ターコイズの鮮やかな穂先が、必殺の勢いで迫る!
複数の槍が横一文字に展開!
直進コースのみならず、オートバイの曲折可能範囲を埋めつくす!
どれほど巧みに運転しようと、いずれかの槍が深手を負わせる。
小柄な襲撃者は、これ以上の首級を得られない。ただウィツィロポチトリ神の贄となるばかり。
アルフは射撃姿勢を崩さない。
ただオートバイから跳躍し、石槍の戦列を飛び越える。
空中にて引金を引き続け、銃弾を次々に的へ当てていく。
連続するバースト射撃が、クァクァウティンたちを襲う。
皆があちこちに傷を負い、血を流す。
だが倒れたのはただ一人。心臓を撃たれた者だけだ。
それを見て、アルフは先ほどのシンイーの話を思い出した。
クァクァウティンたちは何らかの呪術的な手段によって、
〝心臓を傷つけられぬ限り死なない体〟を持っているらしい。
くれぐれも注意するように、と彼女は言っていた。
袈裟懸けに走るターコイズの穂先!
アルフは屈んでこれをくぐる。
石槍の使い手の心臓を撃ちながら。
白皙の手指は引金を引くのみならず、セレクターを操作。
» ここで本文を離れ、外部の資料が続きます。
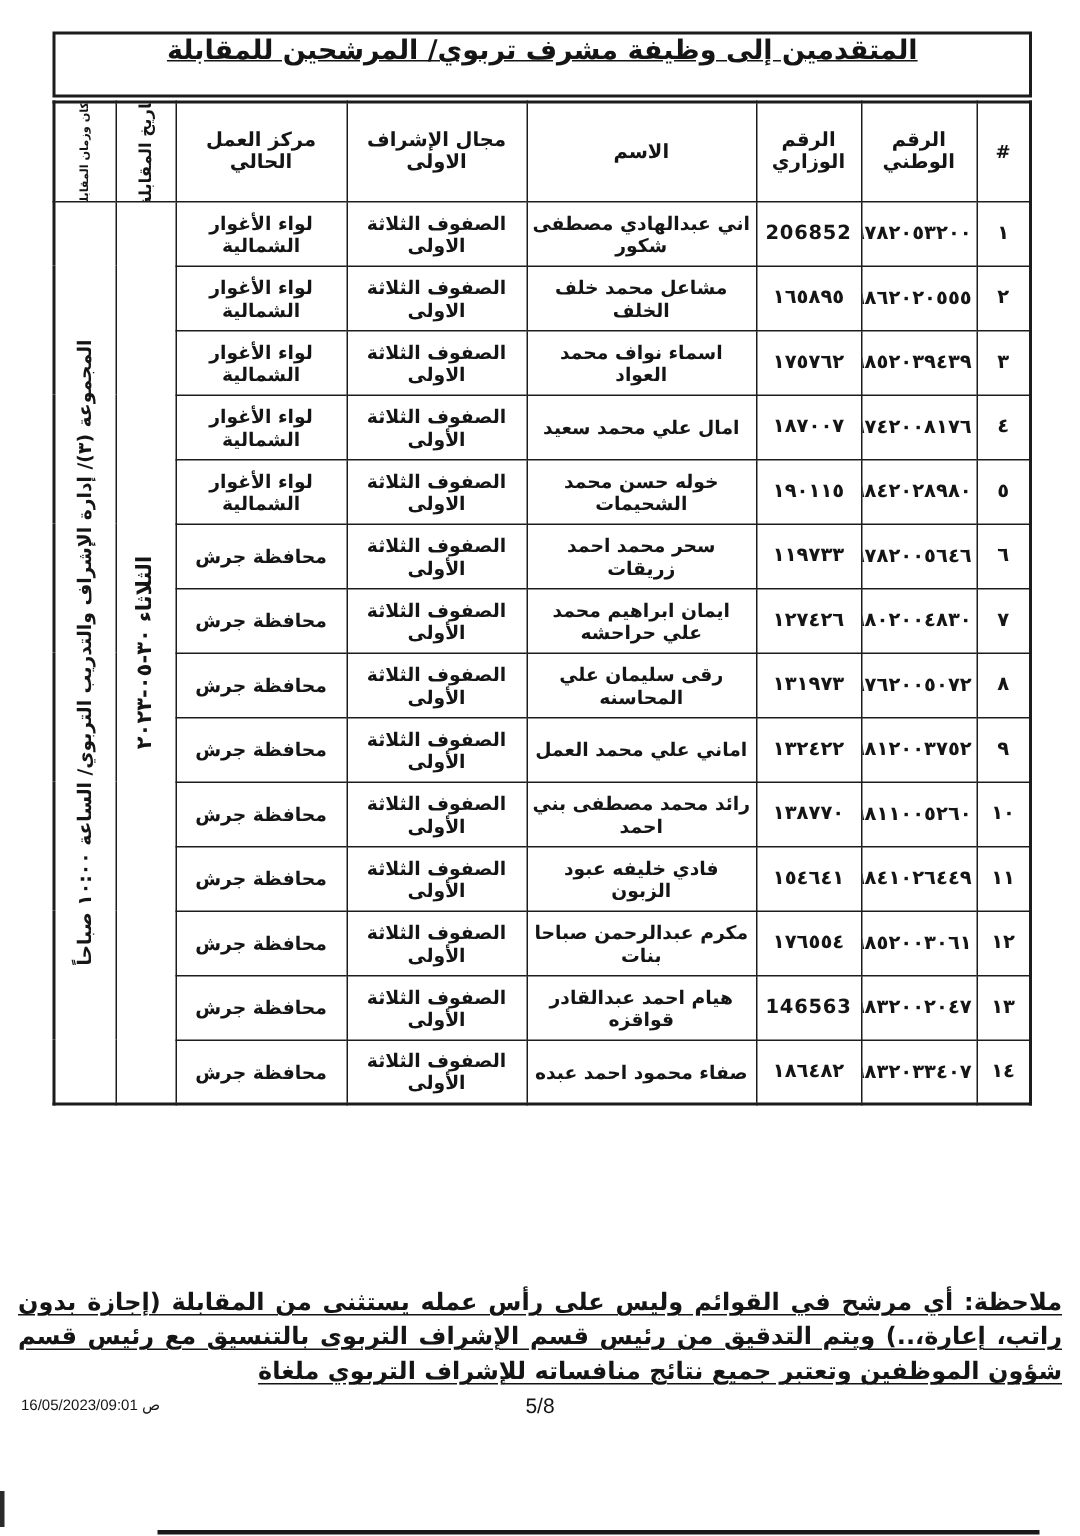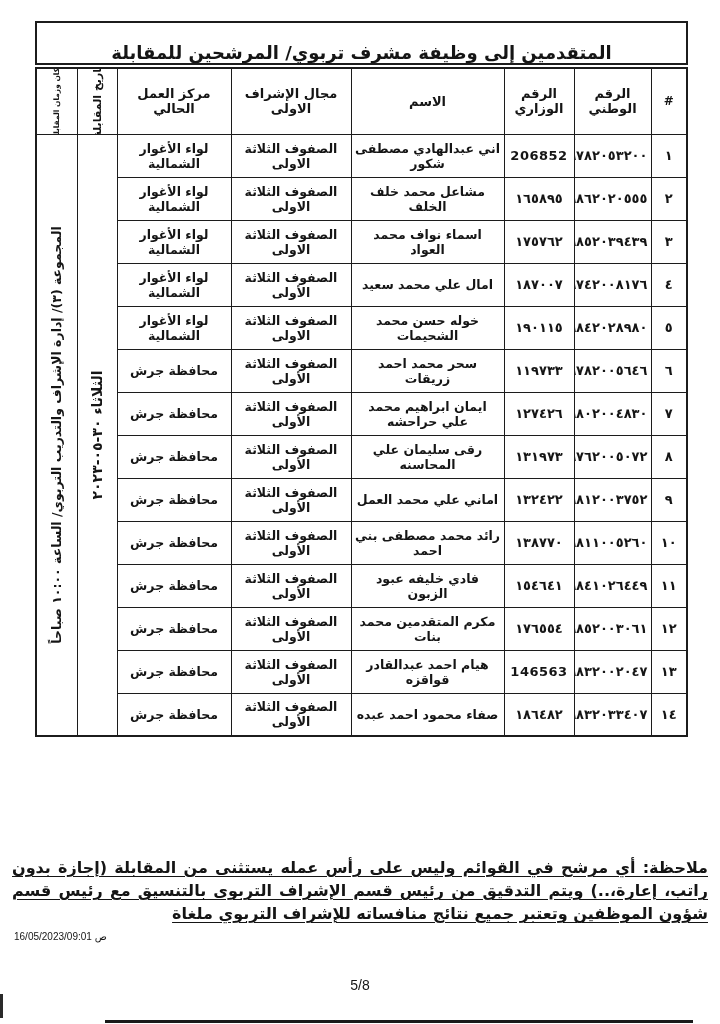"المتقدمين إلى وظيفة مشرف تربوي/" .title-box { align-items: flex-end -> flex-start; text-decoration: none -> underline }
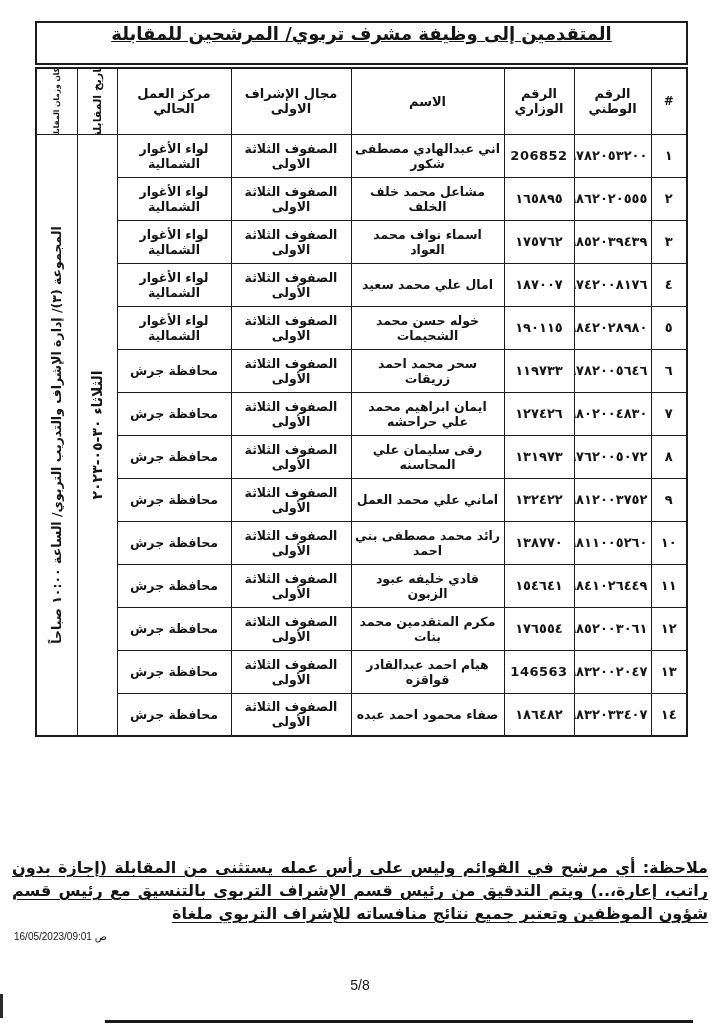"مكرم المتقدمين محمد بنات" td.c-name { text: المتقدمين محمد -> عبدالرحمن صباحا }
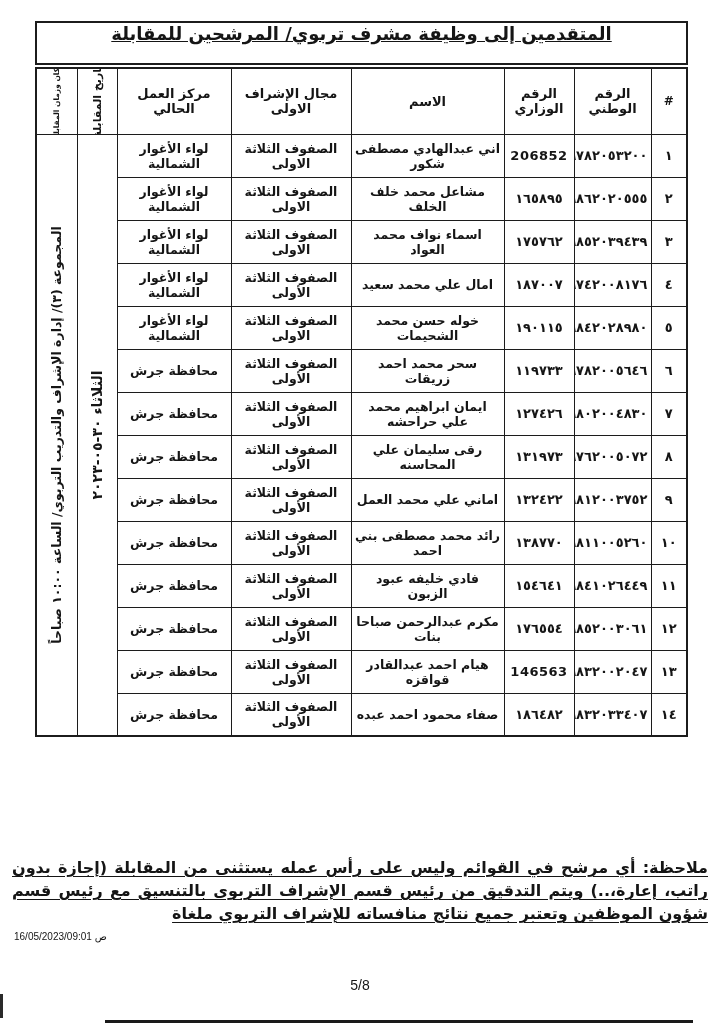"5/8" .footer-pg { margin-top: 48px -> none }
フルオートへ。
銃弾を吐き出し続ける銃を横薙ぎに振り、後続の二人を射殺!
残りのクァクァウティンはただ一人。
自身と味方の血にまみれ、あちこちに銃創を負っている。
アルフの銃は、その心臓を狙う位置にある。
しかし。
アルフはファマス・クールをその場に捨てる。
弾倉の軽さと板バネの伸び切る感覚が、弾切れを予感として伝えていた。
残敵を撃つのは不可能だ。
アルフの右手は腰の拳銃へ。
クァクァウティンは石槍を、そしてターコイズの短剣を投擲!
銃の交換が済まぬうちに、襲撃者を打倒する。
既に作戦目的の達成が不可能となった彼にとって、帰還は最後の望み。
そして神へ奉仕する唯一の手段だ。
アルフの手とクァクァウティンの攻撃。
早かったのはアルフの手だ。
細く小さな手が、ステンレス輝くスフィンクスの銃把を握る。
しかし、引き抜くことができない。
首を捻って、アルフは石槍をかわした。
だがそこまではクァクァウティンの読みの内。
短剣は、致命傷を狙って投げられるのでなく、銃撃の遅延を狙って放たれていた。
細い手首を短剣が貫き、大腿部にスフィンクスもろとも釘付けにしていた。
「ウィツィロポチトリ!」
クァクァウティンは神の御名を唱えて突進。
頭蓋を砕かんばかりに殴りつけ、少年の身体を地に叩きつける。
勢いのまま馬乗りになって、止めを刺すべく手を伸ばす!
しかし、クァクァウティンはそこで動きを止める。
「――!」
クァクァウティンの心臓を、銃剣型ナイフが貫いていた。
胸元から血が降り注ぎ、仰向けになったアルフを濡らす。
アルフはナイフを握る左手を引き、クァクァウティンの遺骸を蹴ってどかす。
血をぬぐってナイフを腰背面の鞘に納め、ターコイズの短剣を右手首から引き抜く。
血を流す死体を踏み越え、アルフは進む。
敵は倒した。
だが頼み事はまだ終わっていない。
コンテナの中身を回収しなくては。
やりっぱなしでは、サンタさんにいい子と思ってもらえなくなるかもしれないのだから。
あとがきまでお目通しくださいましてありがとうございます。
ためしに同時更新してみました。こちらが3話になるはずなのですが、果たしてちゃんと想定した通りの順番に並ぶでしょうか。どうでしょうね。